WHAT YOU SHOULD DO >> The expected result is an exact restatement of the data, free of pictures.
AVAILABLE DATA Start Marker
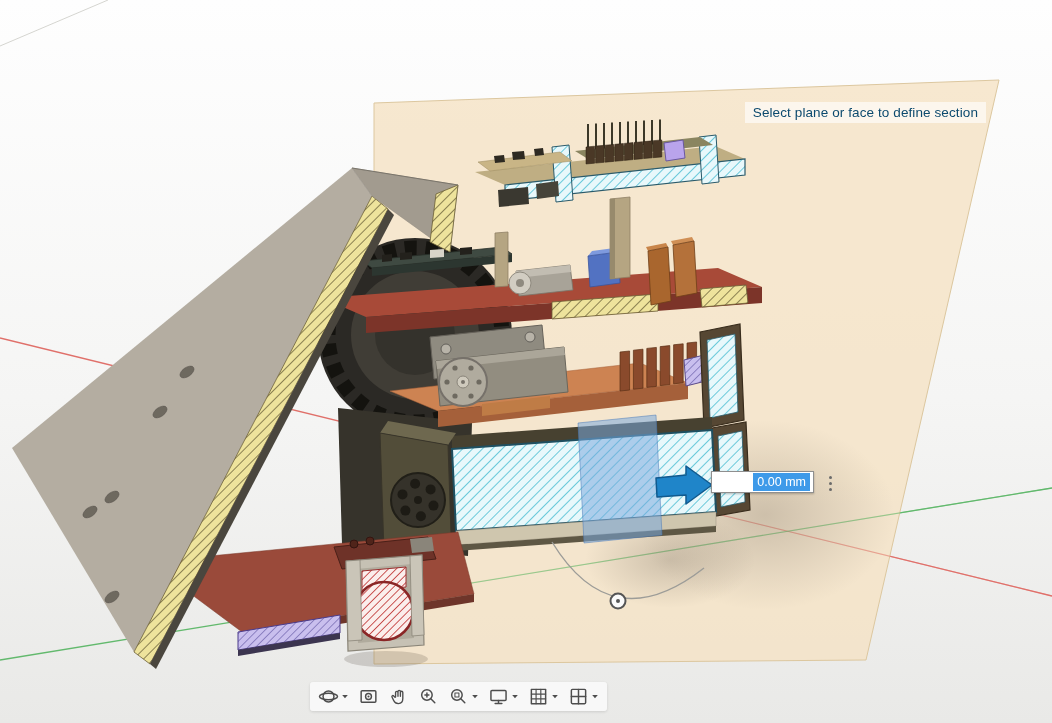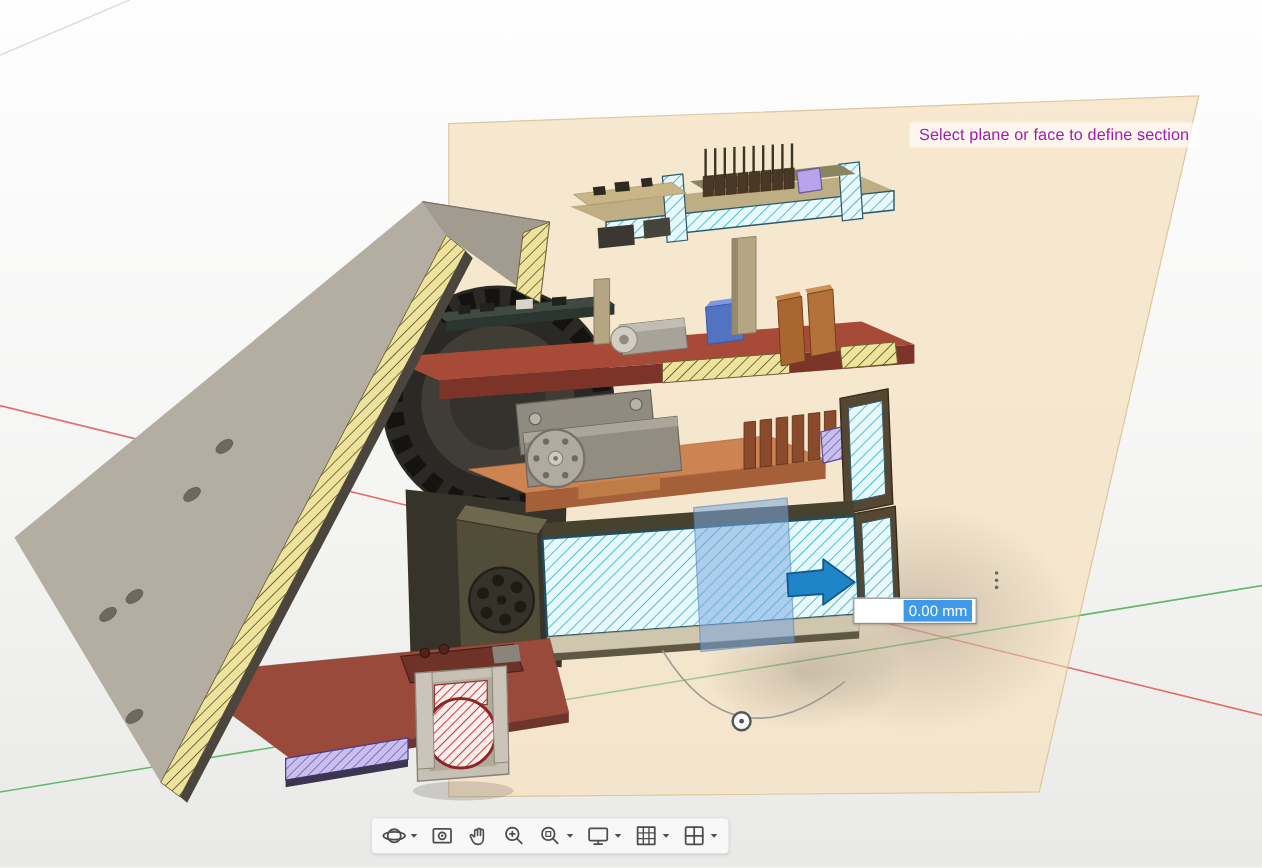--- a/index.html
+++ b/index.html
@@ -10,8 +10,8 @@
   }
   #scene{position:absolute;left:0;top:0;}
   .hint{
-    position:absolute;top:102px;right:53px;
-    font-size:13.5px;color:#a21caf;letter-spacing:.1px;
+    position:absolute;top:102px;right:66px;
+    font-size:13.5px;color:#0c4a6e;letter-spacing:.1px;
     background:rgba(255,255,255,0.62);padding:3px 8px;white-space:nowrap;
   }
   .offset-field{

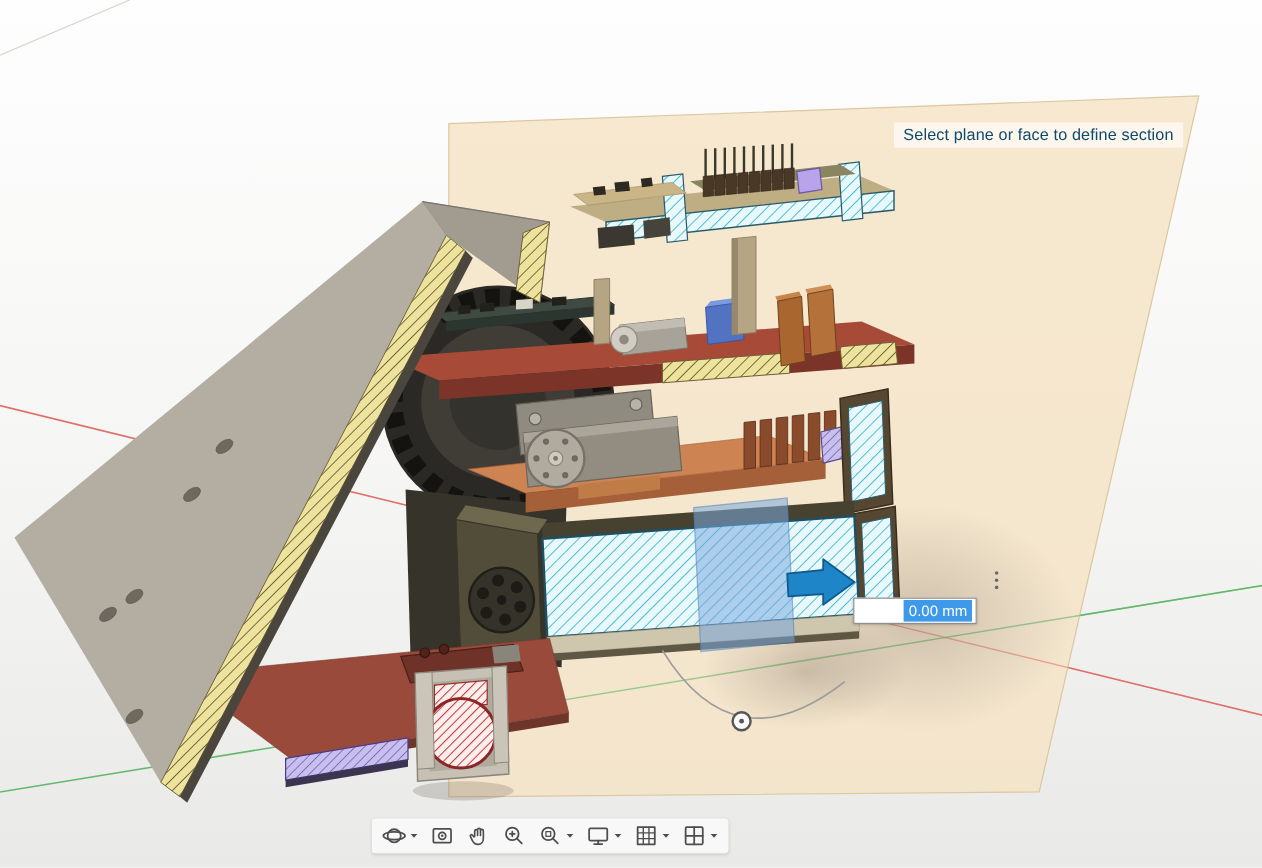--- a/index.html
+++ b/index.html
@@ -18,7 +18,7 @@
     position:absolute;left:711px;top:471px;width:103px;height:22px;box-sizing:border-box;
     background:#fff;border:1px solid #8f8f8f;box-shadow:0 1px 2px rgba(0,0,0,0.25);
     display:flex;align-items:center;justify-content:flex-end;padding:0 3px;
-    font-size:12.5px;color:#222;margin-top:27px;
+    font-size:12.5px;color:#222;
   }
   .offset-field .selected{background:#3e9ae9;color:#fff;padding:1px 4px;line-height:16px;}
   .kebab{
AVAILABLE DATA End Marker
TASK SOLUTION >>
--- a/index.html
+++ b/index.html
@@ -10,8 +10,8 @@
   }
   #scene{position:absolute;left:0;top:0;}
   .hint{
-    position:absolute;top:102px;right:53px;
-    font-size:13.5px;color:#a21caf;letter-spacing:.1px;
+    position:absolute;top:102px;right:66px;
+    font-size:13.5px;color:#0c4a6e;letter-spacing:.1px;
     background:rgba(255,255,255,0.62);padding:3px 8px;white-space:nowrap;
   }
   .offset-field{

--- a/index.html
+++ b/index.html
@@ -18,7 +18,7 @@
     position:absolute;left:711px;top:471px;width:103px;height:22px;box-sizing:border-box;
     background:#fff;border:1px solid #8f8f8f;box-shadow:0 1px 2px rgba(0,0,0,0.25);
     display:flex;align-items:center;justify-content:flex-end;padding:0 3px;
-    font-size:12.5px;color:#222;margin-top:27px;
+    font-size:12.5px;color:#222;
   }
   .offset-field .selected{background:#3e9ae9;color:#fff;padding:1px 4px;line-height:16px;}
   .kebab{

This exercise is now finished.